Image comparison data
Start of Block

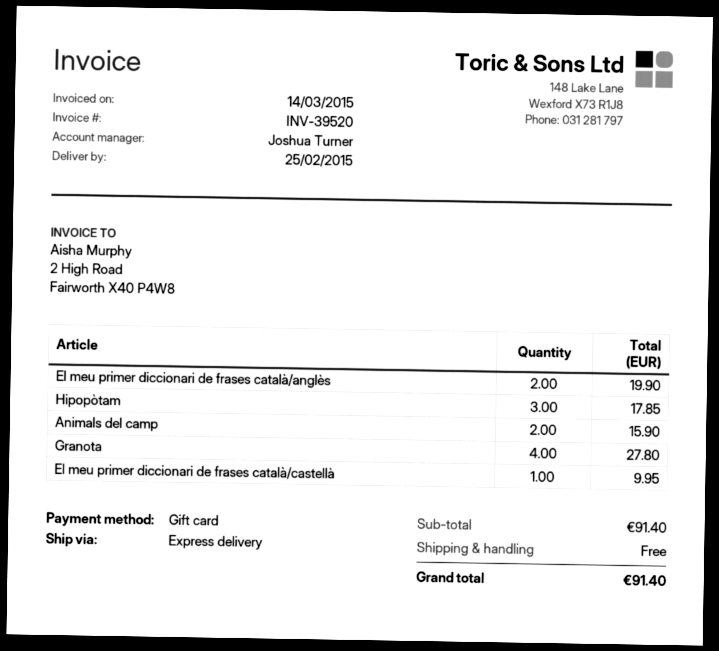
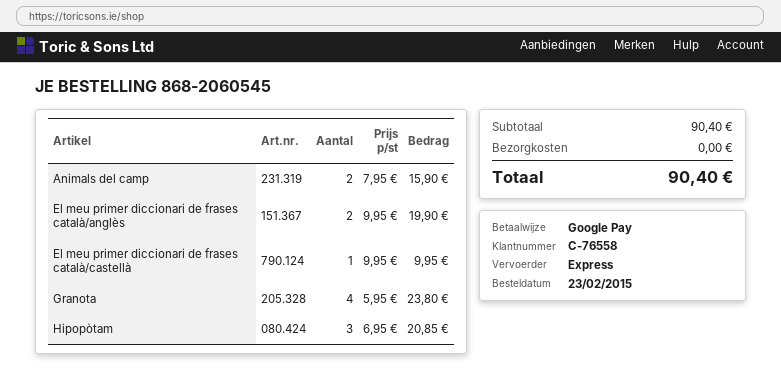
payment method: gift card -> Google Pay
Hipopòtam: 3 for 17.85 -> 3 for 20.85
Granota: 4 for 27.80 -> 4 for 23.80
subtotal: 91.40 -> 90.40
total: 91.40 -> 90.40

End of Block

> **WORK INSTRUCTIONS**:
Give every record again without changing a word. Exclude the pictures.

> **EXERCISE RESULT**:
payment method: gift card -> Google Pay
Hipopòtam: 3 for 17.85 -> 3 for 20.85
Granota: 4 for 27.80 -> 4 for 23.80
subtotal: 91.40 -> 90.40
total: 91.40 -> 90.40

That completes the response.